Vor dem Amtsgericht Bad Hersfeld stritten Mutter und Vater um die Smartphone-Nutzung ihres elfjährigen Sohnes. Die Eltern sind geschieden und teilen sich das Sorgerecht. Die Mutter hatte dem Jungen ein Smartphone geschenkt, woraufhin es zwischen den Eltern zu Auseinandersetzungen vor allem wegen seiner WhatsApp-Nutzung kam. Generell erklärte das Gericht, die Eltern müssten es beaufsichtigen, wenn ihr minderjähriges Kind ein Smartphone nutze. Dafür müssten sie sich gegebenenfalls fehlende technische Kenntnisse aneignen. Zudem hätten sie dafür sorgen, dass das Kind das Gerät nicht während der vorgesehenen Schlafenszeit verwende.

Rechtsschutz

Infor­ma­tio­nel­le Selbst­be­stim­mung: Ein­ver­ständ­nis der Kontakte nötig

Über diese allgemeinen Vorgaben hinaus beschäftigte sich das Gericht in diesem Zusammenhang auch mit dem Thema Datenschutz.

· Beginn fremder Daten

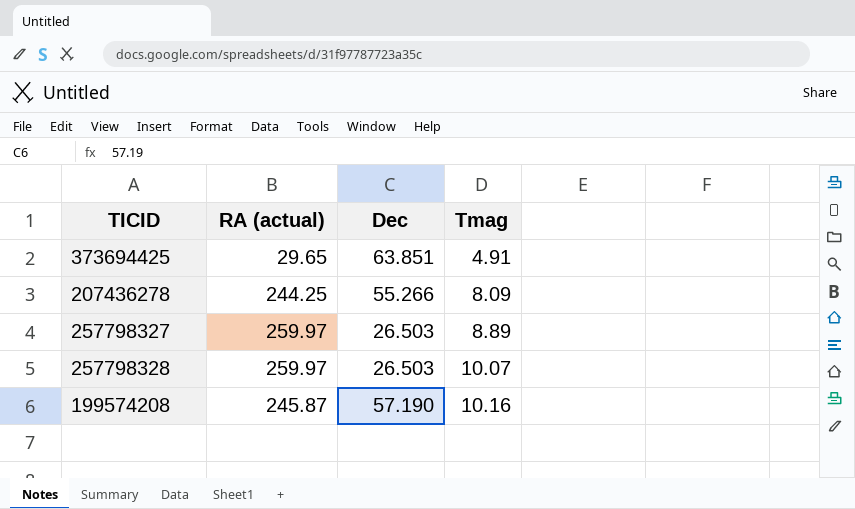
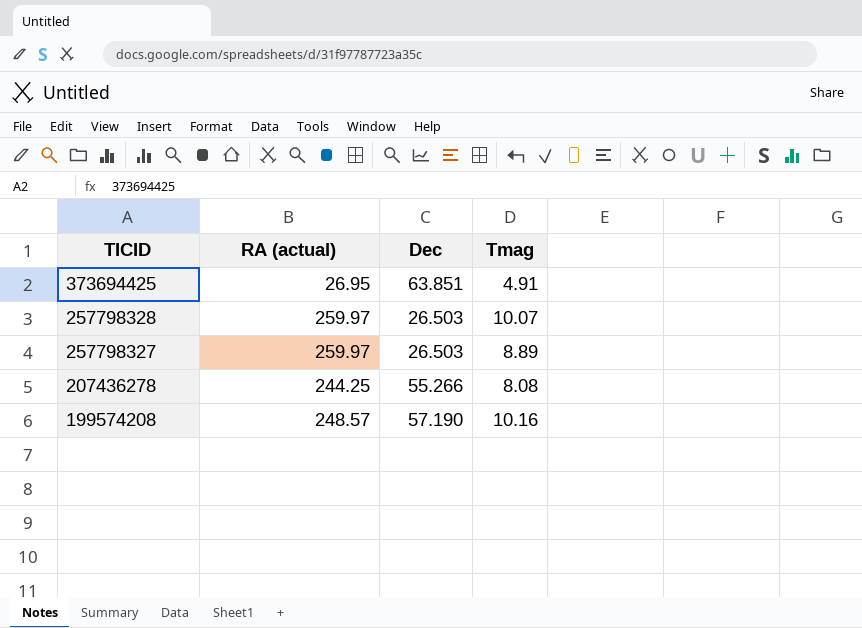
row order: Tmag ascending -> TICID descending
373694425 | RA (actual): 29.65 -> 26.95
207436278 | Tmag: 8.09 -> 8.08
199574208 | RA (actual): 245.87 -> 248.57

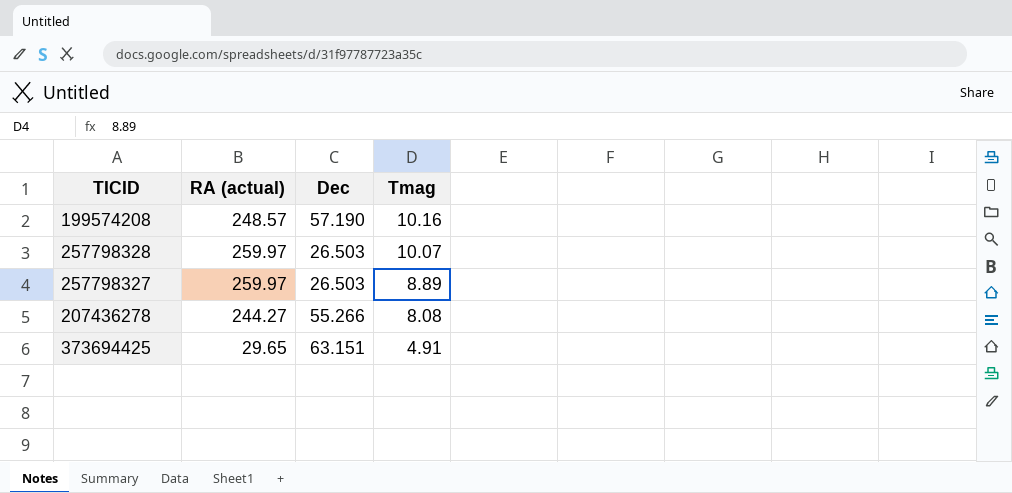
row order: TICID descending -> Tmag descending
207436278 | RA (actual): 244.25 -> 244.27
373694425 | RA (actual): 26.95 -> 29.65
373694425 | Dec: 63.851 -> 63.151

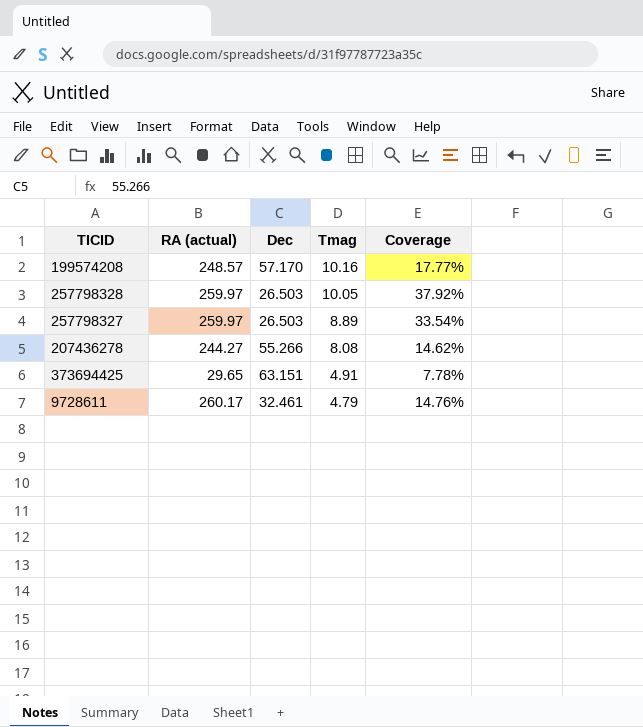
column Coverage | formula: none -> [Tmag] / [Dec]
199574208 | Dec: 57.190 -> 57.170
257798328 | Tmag: 10.07 -> 10.05
row 9728611: none -> 260.17 | 32.461 | 4.79 | 14.76%

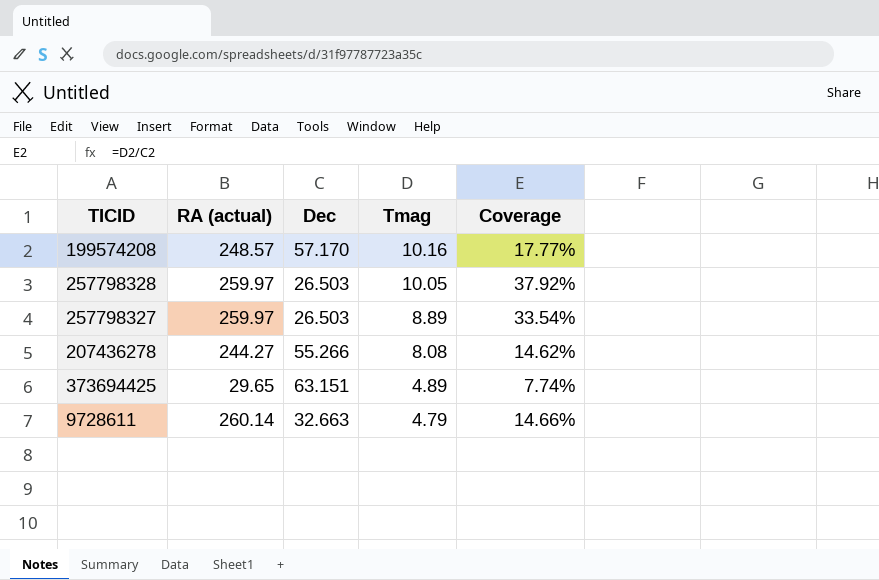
373694425 | Tmag: 4.91 -> 4.89
373694425 | Coverage: 7.78% -> 7.74%
9728611 | RA (actual): 260.17 -> 260.14
9728611 | Dec: 32.461 -> 32.663
9728611 | Coverage: 14.76% -> 14.66%

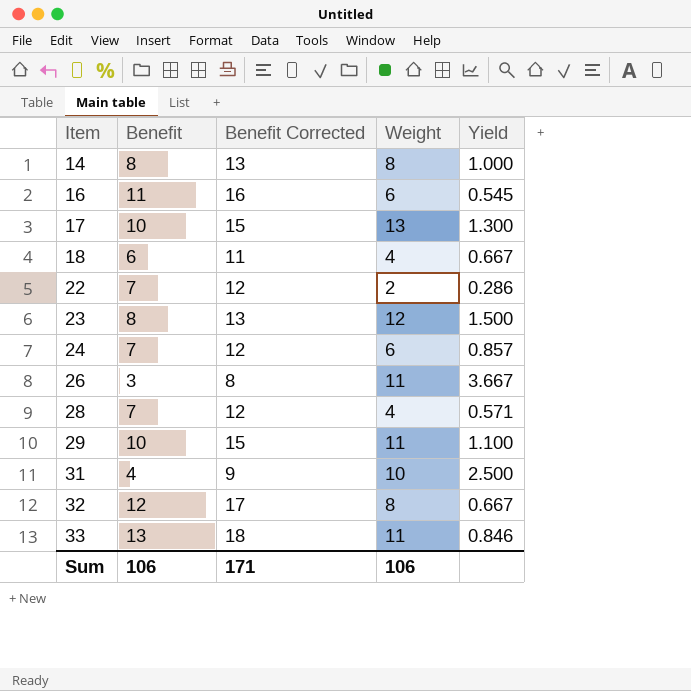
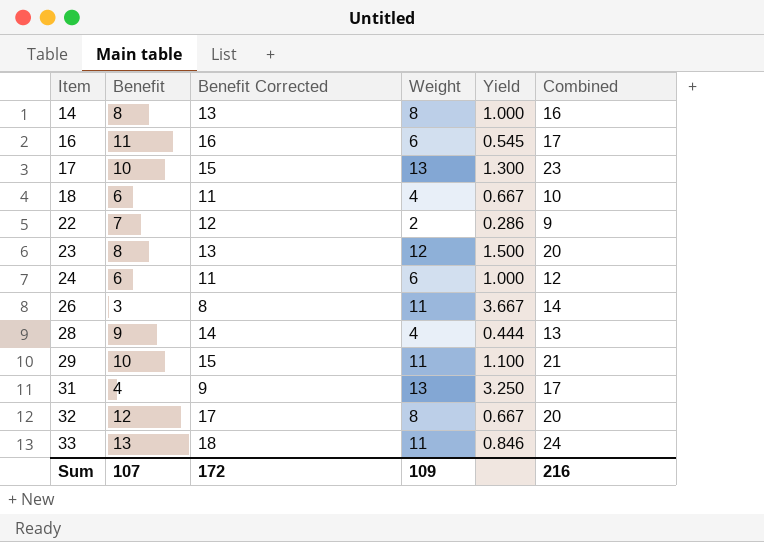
column Combined | formula: none -> [Benefit] + [Weight]
24 | Benefit: 7 -> 6
24 | Benefit Corrected: 12 -> 11
24 | Yield: 0.857 -> 1.000
28 | Benefit: 7 -> 9
28 | Benefit Corrected: 12 -> 14
28 | Yield: 0.571 -> 0.444
31 | Weight: 10 -> 13
31 | Yield: 2.500 -> 3.250
Sum | Benefit: 106 -> 107
Sum | Benefit Corrected: 171 -> 172
Sum | Weight: 106 -> 109

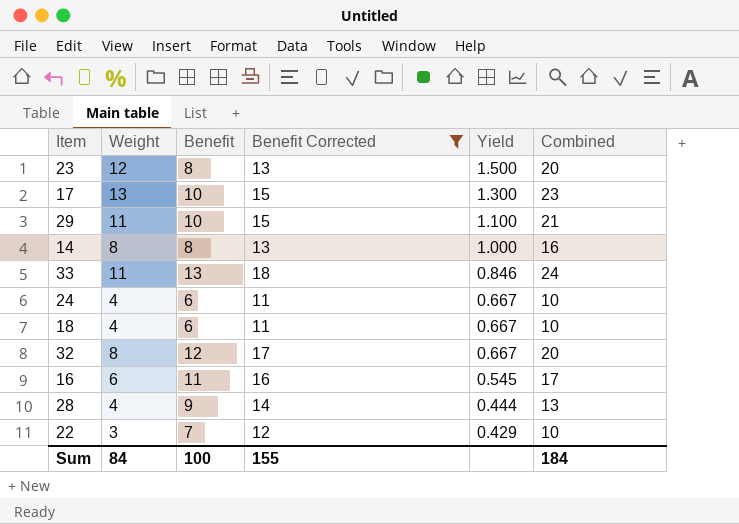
filter: none -> Benefit Corrected >= 11
row order: Item ascending -> Yield descending
column Weight | position: 4 -> 2
24 | Weight: 6 -> 4
24 | Yield: 1.000 -> 0.667
24 | Combined: 12 -> 10
22 | Weight: 2 -> 3
22 | Yield: 0.286 -> 0.429
22 | Combined: 9 -> 10
Sum | Weight: 109 -> 84
Sum | Benefit: 107 -> 100
Sum | Benefit Corrected: 172 -> 155
Sum | Combined: 216 -> 184

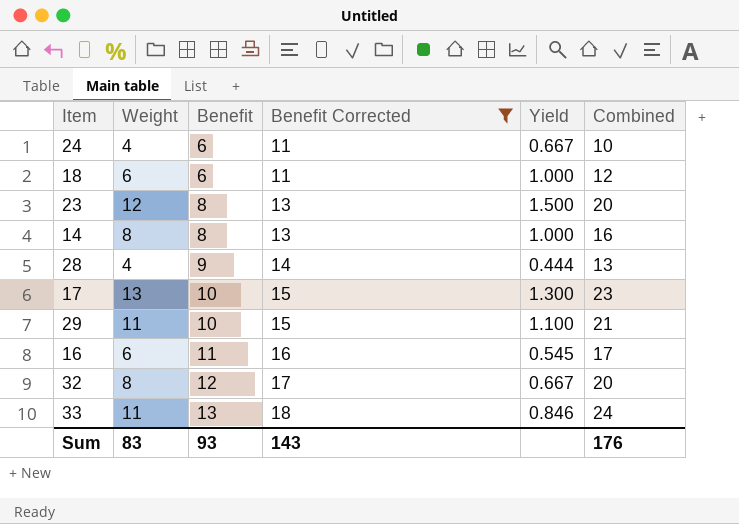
row order: Yield descending -> Benefit ascending
row 22: 3 | 7 | 12 | 0.429 | 10 -> none
18 | Weight: 4 -> 6
18 | Yield: 0.667 -> 1.000
18 | Combined: 10 -> 12
Sum | Weight: 84 -> 83
Sum | Benefit: 100 -> 93
Sum | Benefit Corrected: 155 -> 143
Sum | Combined: 184 -> 176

Es kam zu dem Schluss, dass für die Weitergabe von Kontaktdaten an WhatsApp eigentlich eine Einwilligung der betroffenen Personen vorliegen müsse. Der Messaging-Dienst nutzt die in der Kontaktliste des Smartphones gespeicherten Namen und Telefonnummern, um dem jeweiligen WhatsApp-Nutzer Kontakte aus seinem Telefonbuch zu präsentieren. Das Recht der Kontakte auf informationelle Selbstbestimmung werde dadurch verletzt. Deshalb verpflichtete das Gericht die Mutter, von den Kontakten ihres Sohnes schriftliche Zustimmungserklärungen einzuholen (AZ F 120/17 EASO). Da der Junge noch minderjährig sei, müsse sie dafür sorgen, dass er nicht von anderen Personen wegen der Datenweitergabe abgemahnt werde.